Le Parlement européen rejette l’accord sur les transferts de données bancaires entre l’UE et les Etats-Unis

Ceux qui affirment que le Parlement européen est le parent pauvre de la construction européenne en seront une nouvelle fois pour leurs frais.

Les eurodéputés ont rejeté, jeudi 11 février dernier, à une très large majorité, un accord intérimaire sur le transfert vers les Etats-Unis de données bancaires de citoyens de l’Union, le privant du même coup d’effet juridique.
Conclu fin novembre entre Washington et les Etats membres de l’Union, cet accord permet aux Etats-Unis d’accéder aux données financières centralisées par la société américaine SWIFT (« Society for Worldwide Interbank Financial Telecommunication »), qui gère les échanges internationaux de quelque 8000 institutions financières situées dans plus de 200 pays. Motif invoqué : lutter contre le terrorisme.

Les parlementaires européens ont très tôt exprimé leur inquiétude quant aux conséquences d’un tel mécanisme sur la protection des données personnelles des citoyens de l’Union. Dans une résolution adoptée le 17 septembre 2009, ils demandaient qu’un « juste équilibre » soit trouvé entre les mesures de sécurité et la protection des libertés civiles, et que les citoyens européens se voient garantir les « mêmes procédures judiciaires de réparation que celles applicables aux données détenues sur le territoire de l’Union européenne, en particulier [le] versement d’une indemnisation en cas de traitement illégal de données à caractère personnel ».

Mais malgré les demandes répétées du Parlement d’être impliqué dans les négociations, le Conseil et la Commission l’ont délibérément tenu à l’écart et ont choisi d’ignorer ses recommandations. Le résultat : un accord présentant des garde-fous très insuffisants en matière de respect des droits fondamentaux.
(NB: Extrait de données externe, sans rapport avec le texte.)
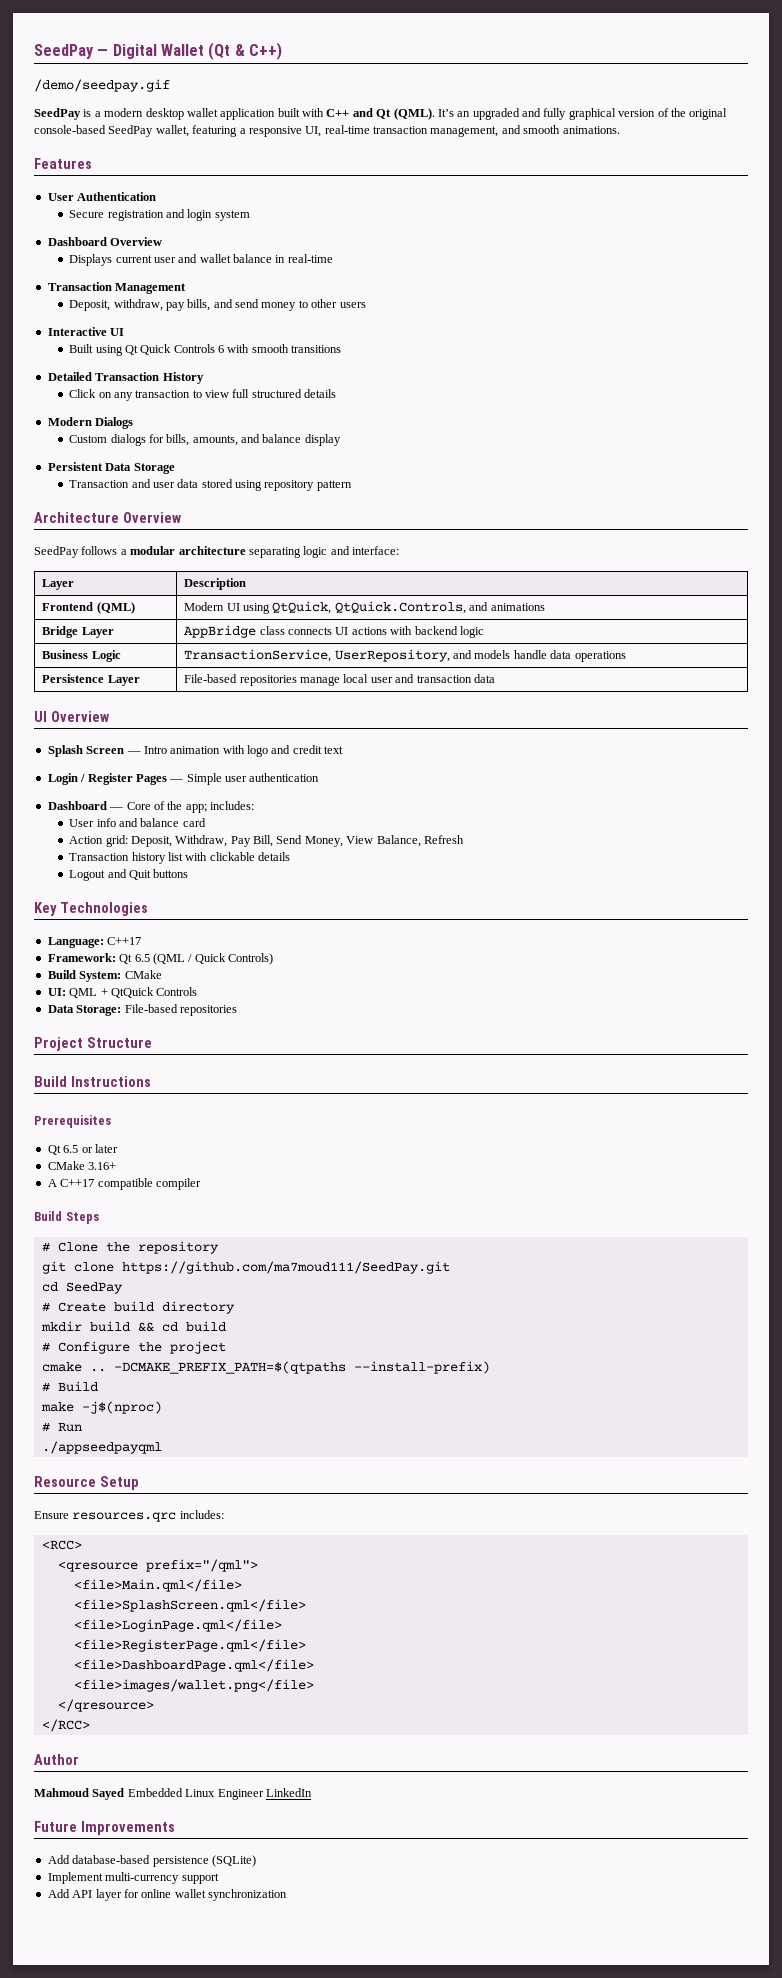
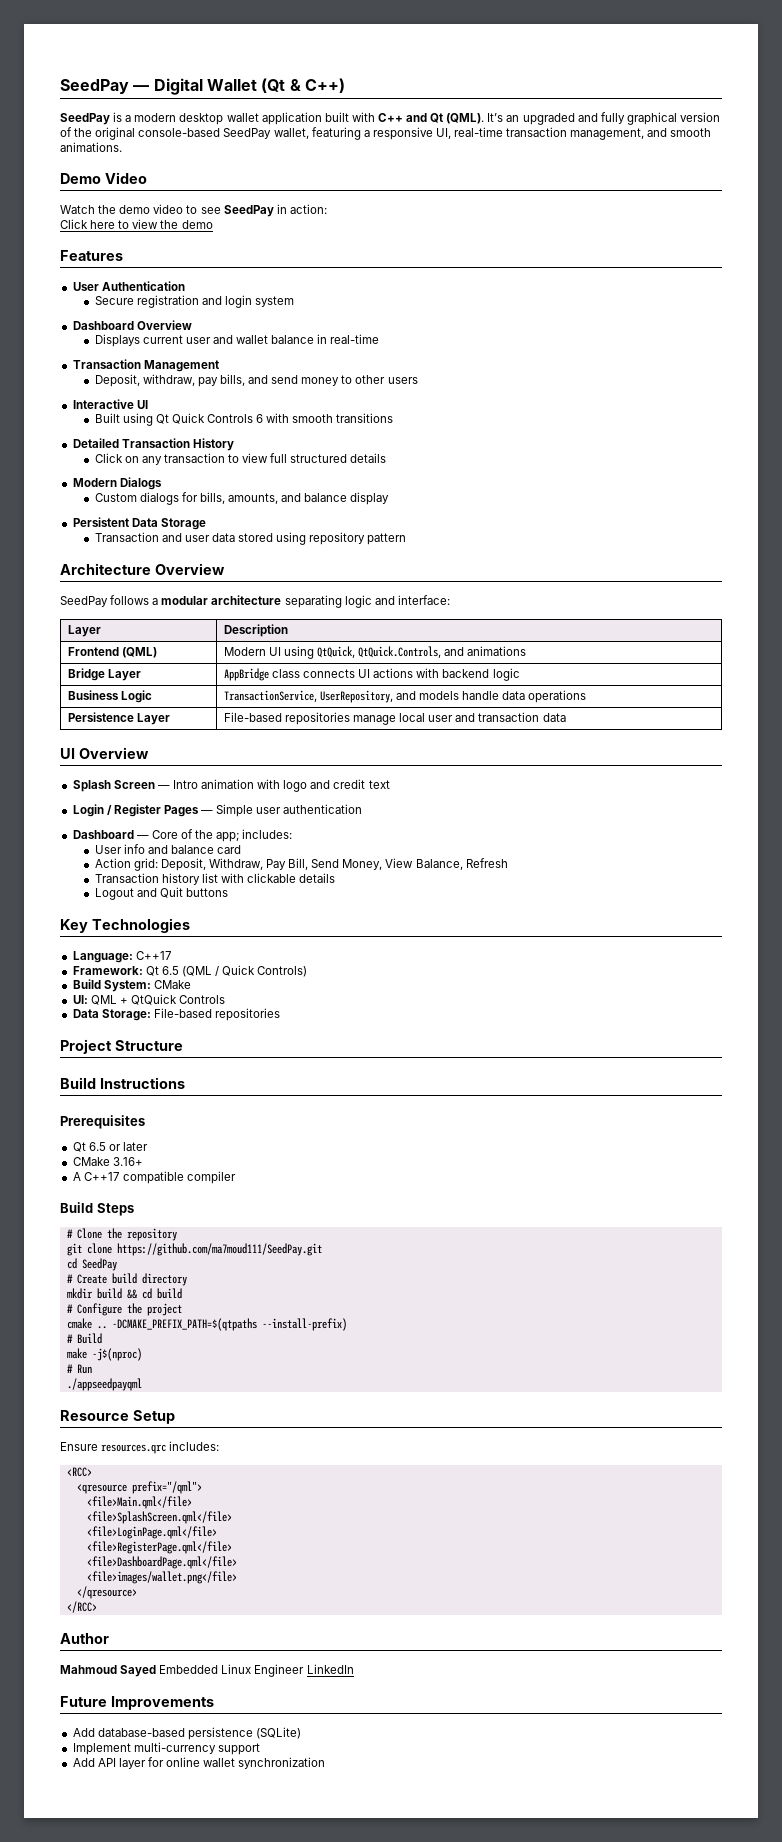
- /demo/seedpay.gif
+ Demo Video
+ Watch the demo video to see SeedPay in action:
+ Click here to view the demo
En effet, pour des raisons d’ordre technique, la société SWIFT ne peut pas limiter les recherches à des individus spécifiques et doit donc, en cas de requête du Trésor américain, transférer à ce dernier les données concernant toutes les transactions réalisées à partir d’un certain pays à une date donnée. Autre élément inacceptable de cet accord : l’absence d’indication concernant les périodes de rétention des données et l’effacement de celles-ci. Tout cela pour des avantages assez incertains en termes de sécurité puisqu’il existe déjà entre l’UE et les Etats-Unis un accord d’assistance judiciaire mutuelle permettant de partager des données financières à des fins terroristes, dans le cadre des législations nationales en matière de protection des données.

Voyant une majorité se dessiner contre le texte, les conservateurs européens ont tenté d’obtenir le report du vote, mais en vain. La résolution rejetant l’accord intérimaire a été approuvée par 378 votes pour, 196 contre et 31 abstentions. Le Parlement y invite la Commission et le Conseil à commencer à travailler à l’élaboration d’un accord de long terme avec les Etats-Unis et rappelle que tout nouvel accord devra satisfaire aux critères du Traité de Lisbonne, et en particulier à la Charte des droits fondamentaux.

La Commission semble avoir d’ores et déjà pris acte de la victoire du Parlement puisqu’elle a annoncé, dans une lettre adressée au Président du Parlement Jerzy Buzek, qu’elle proposerait « dans les prochaines semaines » des lignes directrices pour un mandat de négociation d’un accord de long terme, qui viseront à « répondre aux préoccupations du Parlement et du Conseil » et à « veiller au meilleur respect de la vie privée et de la protection des données ».